Description of the task: When a line in the entries contains the word "Single", copy that line in full.

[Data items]
>>>

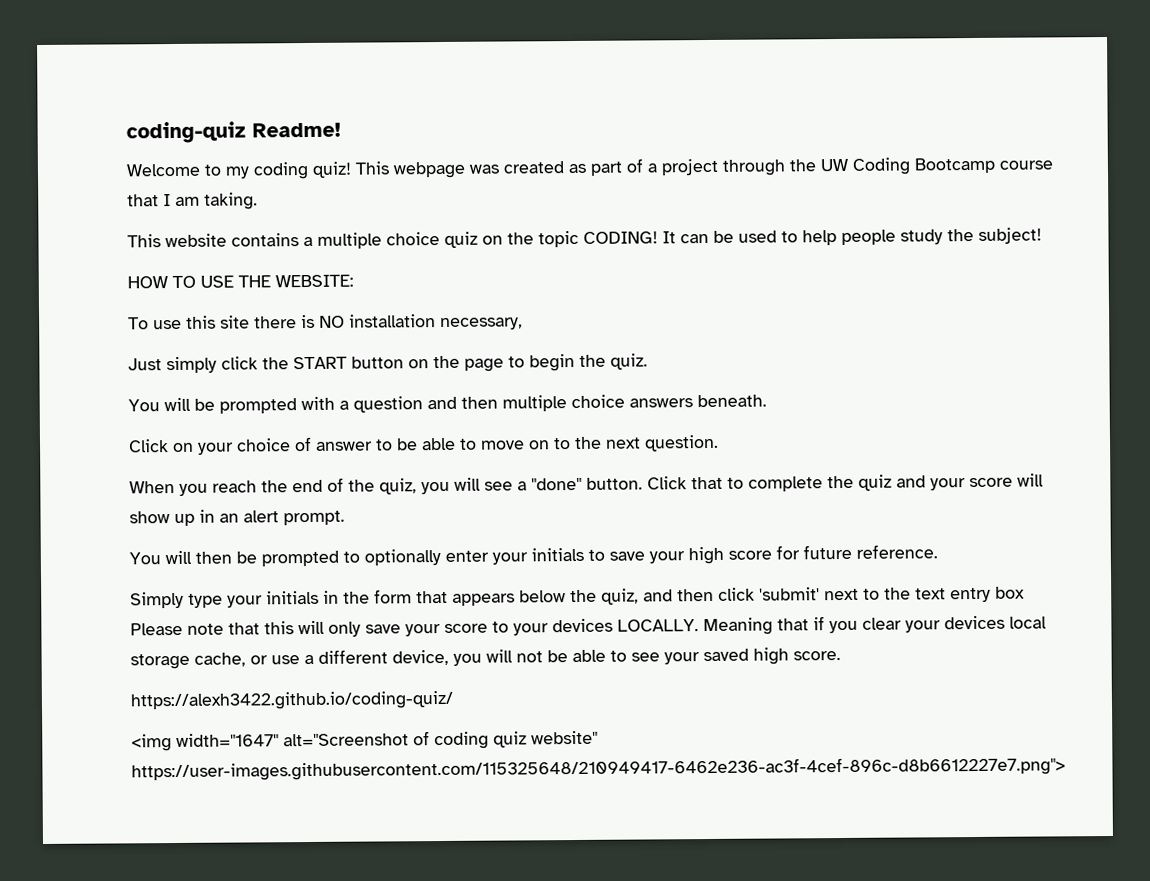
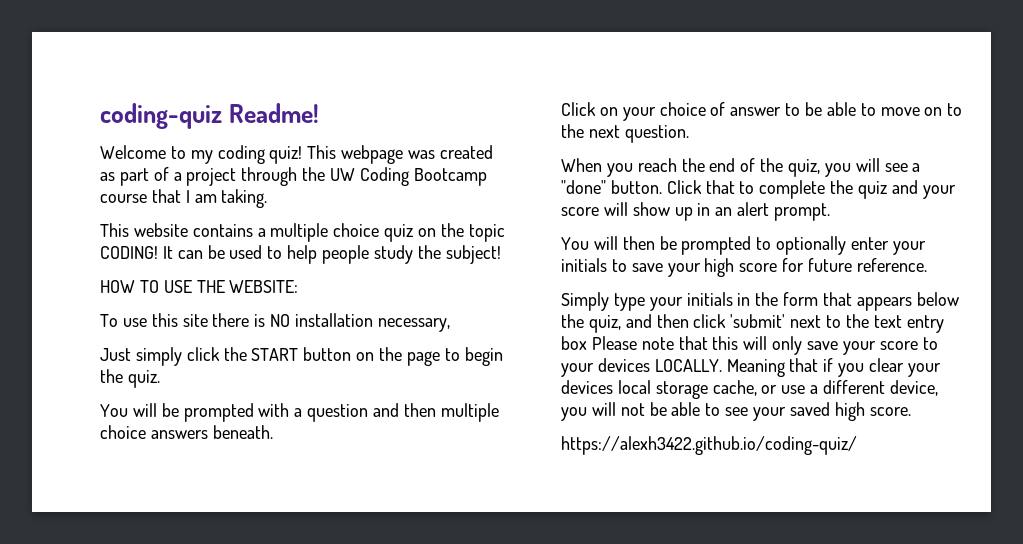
- <img width="1647" alt="Screenshot of coding quiz website" https://user-images.githubusercontent.com/115325648/210949417-6462e236-ac3f-4cef-896c-d8b6612227e7.png">

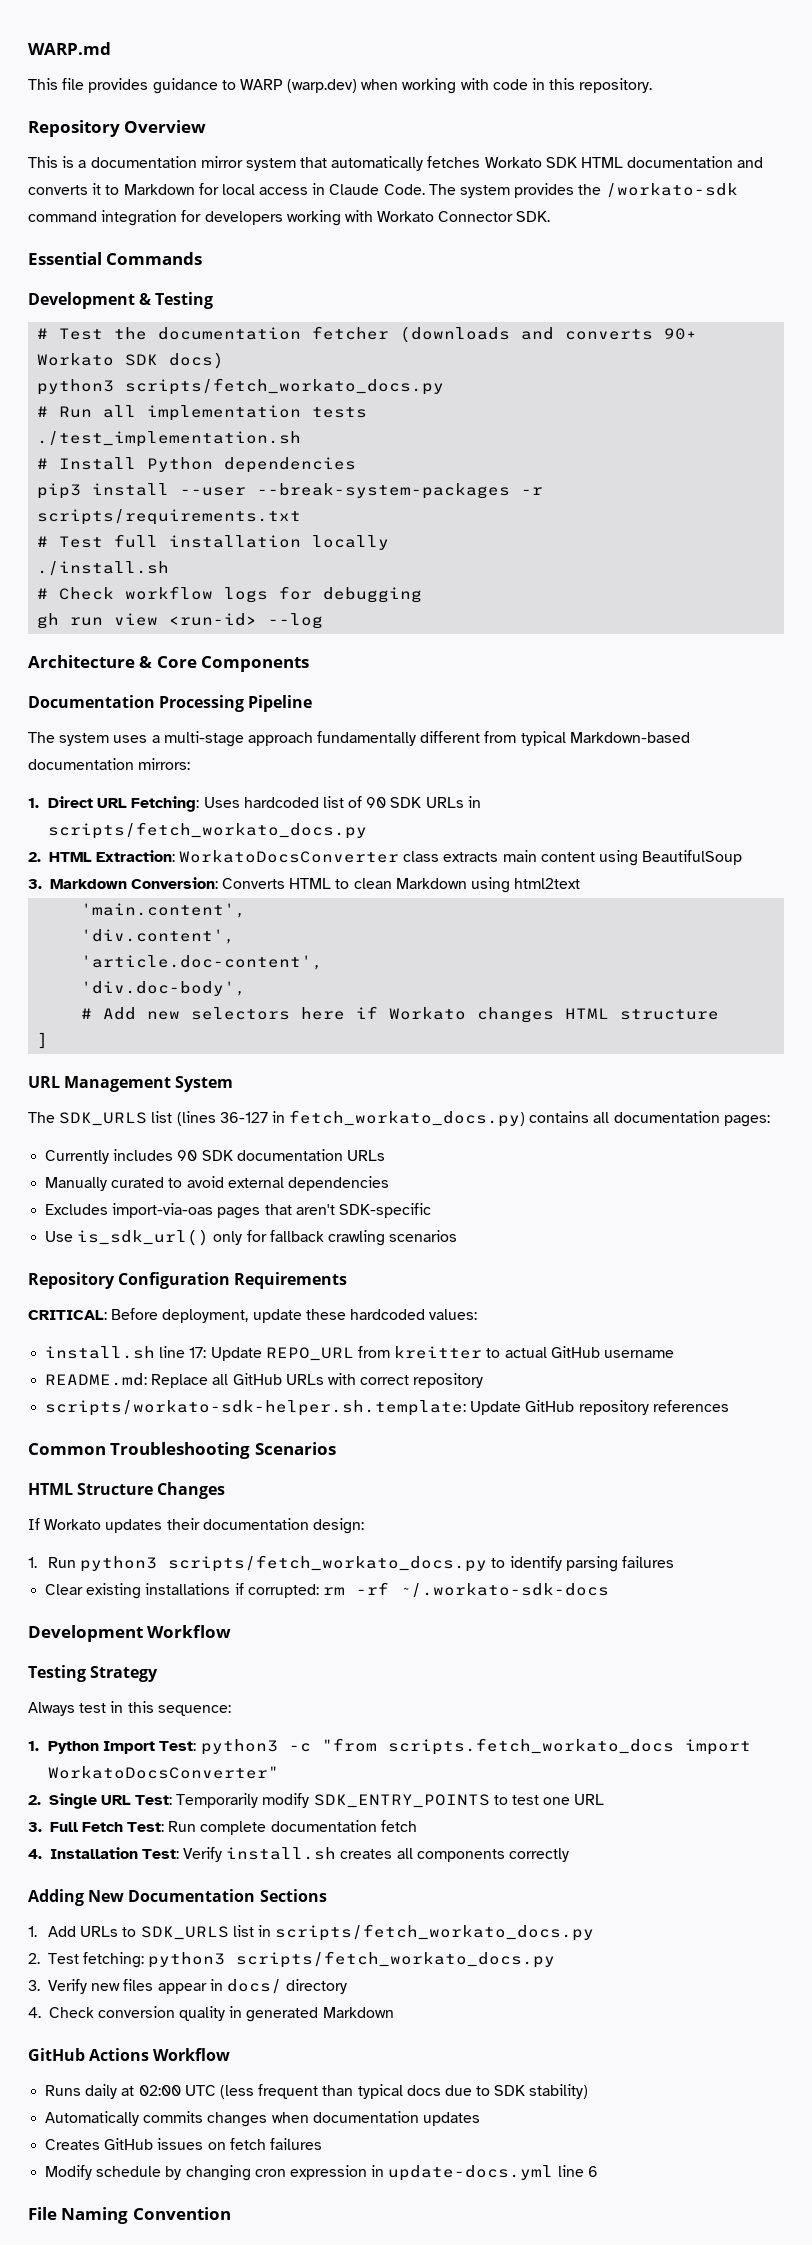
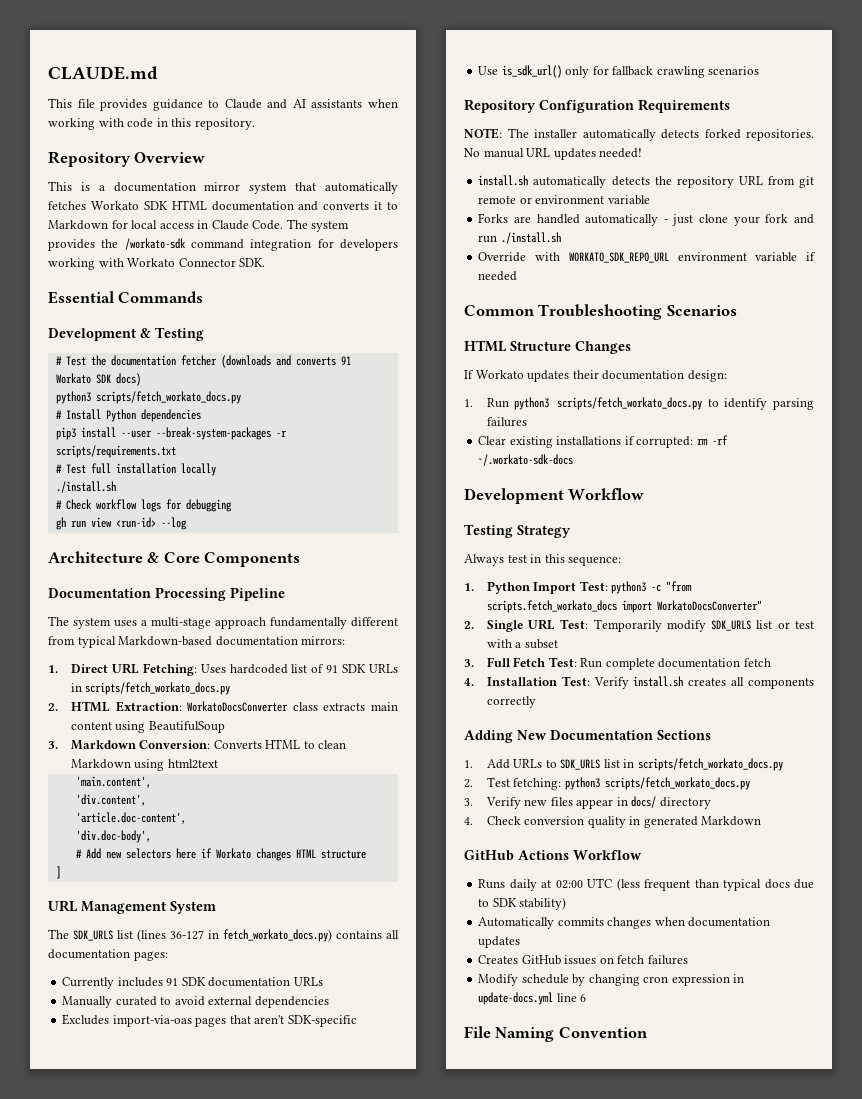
- WARP.md
+ CLAUDE.md
- This file provides guidance to WARP (warp.dev) when working with code in this repository.
+ This file provides guidance to Claude and AI assistants when working with code in this repository.
- # Test the documentation fetcher (downloads and converts 90+ Workato SDK docs)
+ # Test the documentation fetcher (downloads and converts 91 Workato SDK docs)
- # Run all implementation tests
- ./test_implementation.sh
- 1. Direct URL Fetching: Uses hardcoded list of 90 SDK URLs in scripts/fetch_workato_docs.py
+ 1. Direct URL Fetching: Uses hardcoded list of 91 SDK URLs in scripts/fetch_workato_docs.py
- Currently includes 90 SDK documentation URLs
+ Currently includes 91 SDK documentation URLs
- CRITICAL: Before deployment, update these hardcoded values:
- install.sh line 17: Update REPO_URL from kreitter to actual GitHub username
- README.md: Replace all GitHub URLs with correct repository
- scripts/workato-sdk-helper.sh.template: Update GitHub repository references
+ NOTE: The installer automatically detects forked repositories. No manual URL updates needed!
+ install.sh automatically detects the repository URL from git remote or environment variable
+ Forks are handled automatically - just clone your fork and run ./install.sh
+ Override with WORKATO_SDK_REPO_URL environment variable if needed
- 2. Single URL Test: Temporarily modify SDK_ENTRY_POINTS to test one URL
+ 2. Single URL Test: Temporarily modify SDK_URLS list or test with a subset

<<<

Problem solution:
- 2. Single URL Test: Temporarily modify SDK_ENTRY_POINTS to test one URL
+ 2. Single URL Test: Temporarily modify SDK_URLS list or test with a subset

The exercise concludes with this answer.